-- MATERIAL SUPPLIED follows --

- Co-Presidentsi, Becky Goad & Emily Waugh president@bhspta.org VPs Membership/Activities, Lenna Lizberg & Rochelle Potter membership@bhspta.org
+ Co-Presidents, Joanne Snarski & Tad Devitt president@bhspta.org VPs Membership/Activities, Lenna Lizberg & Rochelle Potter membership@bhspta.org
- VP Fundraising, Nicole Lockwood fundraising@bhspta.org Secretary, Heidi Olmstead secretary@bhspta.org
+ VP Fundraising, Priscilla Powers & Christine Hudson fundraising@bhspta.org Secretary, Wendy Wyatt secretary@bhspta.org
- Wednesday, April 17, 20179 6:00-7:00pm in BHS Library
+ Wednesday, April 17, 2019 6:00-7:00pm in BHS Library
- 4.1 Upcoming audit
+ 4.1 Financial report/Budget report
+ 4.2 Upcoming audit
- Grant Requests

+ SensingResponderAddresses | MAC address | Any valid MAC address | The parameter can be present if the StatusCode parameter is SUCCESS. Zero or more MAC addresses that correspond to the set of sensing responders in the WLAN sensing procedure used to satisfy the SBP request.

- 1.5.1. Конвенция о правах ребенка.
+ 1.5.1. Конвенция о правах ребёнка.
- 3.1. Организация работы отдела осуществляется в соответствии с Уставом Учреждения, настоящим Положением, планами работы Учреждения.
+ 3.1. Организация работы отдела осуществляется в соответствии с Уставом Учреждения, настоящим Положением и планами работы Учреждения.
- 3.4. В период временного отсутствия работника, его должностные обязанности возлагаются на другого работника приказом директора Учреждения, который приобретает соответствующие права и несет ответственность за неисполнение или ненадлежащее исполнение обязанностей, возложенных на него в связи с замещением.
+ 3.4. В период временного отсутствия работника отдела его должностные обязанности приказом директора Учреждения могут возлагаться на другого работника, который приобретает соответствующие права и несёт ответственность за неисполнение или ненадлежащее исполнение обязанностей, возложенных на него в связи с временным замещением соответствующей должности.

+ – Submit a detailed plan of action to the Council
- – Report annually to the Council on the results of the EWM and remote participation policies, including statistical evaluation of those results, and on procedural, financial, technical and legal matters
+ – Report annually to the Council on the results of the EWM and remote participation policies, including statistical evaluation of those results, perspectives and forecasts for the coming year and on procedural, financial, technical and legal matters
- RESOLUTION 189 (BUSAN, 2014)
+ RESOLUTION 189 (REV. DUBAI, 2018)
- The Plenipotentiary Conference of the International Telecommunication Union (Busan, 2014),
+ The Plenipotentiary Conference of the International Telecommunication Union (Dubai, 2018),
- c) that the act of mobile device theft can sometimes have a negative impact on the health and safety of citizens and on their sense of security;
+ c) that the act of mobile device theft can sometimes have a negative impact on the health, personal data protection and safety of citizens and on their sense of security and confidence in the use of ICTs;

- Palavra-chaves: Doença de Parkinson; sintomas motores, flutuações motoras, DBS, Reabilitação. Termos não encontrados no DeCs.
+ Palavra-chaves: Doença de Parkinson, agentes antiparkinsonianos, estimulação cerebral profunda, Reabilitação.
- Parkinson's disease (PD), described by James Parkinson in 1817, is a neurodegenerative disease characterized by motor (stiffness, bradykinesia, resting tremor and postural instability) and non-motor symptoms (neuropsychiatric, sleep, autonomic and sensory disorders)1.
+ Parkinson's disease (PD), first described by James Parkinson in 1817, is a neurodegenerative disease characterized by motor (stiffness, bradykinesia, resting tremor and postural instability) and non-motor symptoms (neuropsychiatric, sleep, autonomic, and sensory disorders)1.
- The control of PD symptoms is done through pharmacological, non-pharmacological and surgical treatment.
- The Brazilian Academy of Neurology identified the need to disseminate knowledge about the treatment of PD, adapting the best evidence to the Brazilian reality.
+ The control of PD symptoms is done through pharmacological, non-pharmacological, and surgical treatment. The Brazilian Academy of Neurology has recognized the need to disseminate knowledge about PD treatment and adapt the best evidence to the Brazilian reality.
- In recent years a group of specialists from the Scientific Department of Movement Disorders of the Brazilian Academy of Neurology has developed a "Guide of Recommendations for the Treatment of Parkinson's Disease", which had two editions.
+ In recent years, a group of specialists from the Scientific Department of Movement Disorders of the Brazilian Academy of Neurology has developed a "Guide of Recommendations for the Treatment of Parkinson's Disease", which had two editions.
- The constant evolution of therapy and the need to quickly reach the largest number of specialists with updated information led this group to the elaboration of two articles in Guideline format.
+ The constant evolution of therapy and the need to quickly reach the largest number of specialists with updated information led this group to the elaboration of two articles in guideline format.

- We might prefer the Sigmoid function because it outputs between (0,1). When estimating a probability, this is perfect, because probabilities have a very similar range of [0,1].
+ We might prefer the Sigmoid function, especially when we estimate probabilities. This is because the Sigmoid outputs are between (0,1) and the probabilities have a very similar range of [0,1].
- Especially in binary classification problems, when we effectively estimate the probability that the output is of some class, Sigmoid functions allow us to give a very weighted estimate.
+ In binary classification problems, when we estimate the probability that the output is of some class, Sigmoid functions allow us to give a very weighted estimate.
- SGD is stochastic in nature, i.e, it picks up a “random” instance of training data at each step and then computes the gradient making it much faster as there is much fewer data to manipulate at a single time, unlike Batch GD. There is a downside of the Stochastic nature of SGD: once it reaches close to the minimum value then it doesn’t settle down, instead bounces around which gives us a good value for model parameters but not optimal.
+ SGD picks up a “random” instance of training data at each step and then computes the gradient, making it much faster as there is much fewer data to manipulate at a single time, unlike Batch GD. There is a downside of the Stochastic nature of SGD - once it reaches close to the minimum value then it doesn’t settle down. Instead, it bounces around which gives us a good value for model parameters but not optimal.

-- MATERIAL SUPPLIED concluded --

> [TASK DESCRIPTION]: Each line above must be retyped exactly.

> [EXPECTED ANSWER]:
- Co-Presidentsi, Becky Goad & Emily Waugh president@bhspta.org VPs Membership/Activities, Lenna Lizberg & Rochelle Potter membership@bhspta.org
+ Co-Presidents, Joanne Snarski & Tad Devitt president@bhspta.org VPs Membership/Activities, Lenna Lizberg & Rochelle Potter membership@bhspta.org
- VP Fundraising, Nicole Lockwood fundraising@bhspta.org Secretary, Heidi Olmstead secretary@bhspta.org
+ VP Fundraising, Priscilla Powers & Christine Hudson fundraising@bhspta.org Secretary, Wendy Wyatt secretary@bhspta.org
- Wednesday, April 17, 20179 6:00-7:00pm in BHS Library
+ Wednesday, April 17, 2019 6:00-7:00pm in BHS Library
- 4.1 Upcoming audit
+ 4.1 Financial report/Budget report
+ 4.2 Upcoming audit
- Grant Requests

+ SensingResponderAddresses | MAC address | Any valid MAC address | The parameter can be present if the StatusCode parameter is SUCCESS. Zero or more MAC addresses that correspond to the set of sensing responders in the WLAN sensing procedure used to satisfy the SBP request.

- 1.5.1. Конвенция о правах ребенка.
+ 1.5.1. Конвенция о правах ребёнка.
- 3.1. Организация работы отдела осуществляется в соответствии с Уставом Учреждения, настоящим Положением, планами работы Учреждения.
+ 3.1. Организация работы отдела осуществляется в соответствии с Уставом Учреждения, настоящим Положением и планами работы Учреждения.
- 3.4. В период временного отсутствия работника, его должностные обязанности возлагаются на другого работника приказом директора Учреждения, который приобретает соответствующие права и несет ответственность за неисполнение или ненадлежащее исполнение обязанностей, возложенных на него в связи с замещением.
+ 3.4. В период временного отсутствия работника отдела его должностные обязанности приказом директора Учреждения могут возлагаться на другого работника, который приобретает соответствующие права и несёт ответственность за неисполнение или ненадлежащее исполнение обязанностей, возложенных на него в связи с временным замещением соответствующей должности.

+ – Submit a detailed plan of action to the Council
- – Report annually to the Council on the results of the EWM and remote participation policies, including statistical evaluation of those results, and on procedural, financial, technical and legal matters
+ – Report annually to the Council on the results of the EWM and remote participation policies, including statistical evaluation of those results, perspectives and forecasts for the coming year and on procedural, financial, technical and legal matters
- RESOLUTION 189 (BUSAN, 2014)
+ RESOLUTION 189 (REV. DUBAI, 2018)
- The Plenipotentiary Conference of the International Telecommunication Union (Busan, 2014),
+ The Plenipotentiary Conference of the International Telecommunication Union (Dubai, 2018),
- c) that the act of mobile device theft can sometimes have a negative impact on the health and safety of citizens and on their sense of security;
+ c) that the act of mobile device theft can sometimes have a negative impact on the health, personal data protection and safety of citizens and on their sense of security and confidence in the use of ICTs;

- Palavra-chaves: Doença de Parkinson; sintomas motores, flutuações motoras, DBS, Reabilitação. Termos não encontrados no DeCs.
+ Palavra-chaves: Doença de Parkinson, agentes antiparkinsonianos, estimulação cerebral profunda, Reabilitação.
- Parkinson's disease (PD), described by James Parkinson in 1817, is a neurodegenerative disease characterized by motor (stiffness, bradykinesia, resting tremor and postural instability) and non-motor symptoms (neuropsychiatric, sleep, autonomic and sensory disorders)1.
+ Parkinson's disease (PD), first described by James Parkinson in 1817, is a neurodegenerative disease characterized by motor (stiffness, bradykinesia, resting tremor and postural instability) and non-motor symptoms (neuropsychiatric, sleep, autonomic, and sensory disorders)1.
- The control of PD symptoms is done through pharmacological, non-pharmacological and surgical treatment.
- The Brazilian Academy of Neurology identified the need to disseminate knowledge about the treatment of PD, adapting the best evidence to the Brazilian reality.
+ The control of PD symptoms is done through pharmacological, non-pharmacological, and surgical treatment. The Brazilian Academy of Neurology has recognized the need to disseminate knowledge about PD treatment and adapt the best evidence to the Brazilian reality.
- In recent years a group of specialists from the Scientific Department of Movement Disorders of the Brazilian Academy of Neurology has developed a "Guide of Recommendations for the Treatment of Parkinson's Disease", which had two editions.
+ In recent years, a group of specialists from the Scientific Department of Movement Disorders of the Brazilian Academy of Neurology has developed a "Guide of Recommendations for the Treatment of Parkinson's Disease", which had two editions.
- The constant evolution of therapy and the need to quickly reach the largest number of specialists with updated information led this group to the elaboration of two articles in Guideline format.
+ The constant evolution of therapy and the need to quickly reach the largest number of specialists with updated information led this group to the elaboration of two articles in guideline format.

- We might prefer the Sigmoid function because it outputs between (0,1). When estimating a probability, this is perfect, because probabilities have a very similar range of [0,1].
+ We might prefer the Sigmoid function, especially when we estimate probabilities. This is because the Sigmoid outputs are between (0,1) and the probabilities have a very similar range of [0,1].
- Especially in binary classification problems, when we effectively estimate the probability that the output is of some class, Sigmoid functions allow us to give a very weighted estimate.
+ In binary classification problems, when we estimate the probability that the output is of some class, Sigmoid functions allow us to give a very weighted estimate.
- SGD is stochastic in nature, i.e, it picks up a “random” instance of training data at each step and then computes the gradient making it much faster as there is much fewer data to manipulate at a single time, unlike Batch GD. There is a downside of the Stochastic nature of SGD: once it reaches close to the minimum value then it doesn’t settle down, instead bounces around which gives us a good value for model parameters but not optimal.
+ SGD picks up a “random” instance of training data at each step and then computes the gradient, making it much faster as there is much fewer data to manipulate at a single time, unlike Batch GD. There is a downside of the Stochastic nature of SGD - once it reaches close to the minimum value then it doesn’t settle down. Instead, it bounces around which gives us a good value for model parameters but not optimal.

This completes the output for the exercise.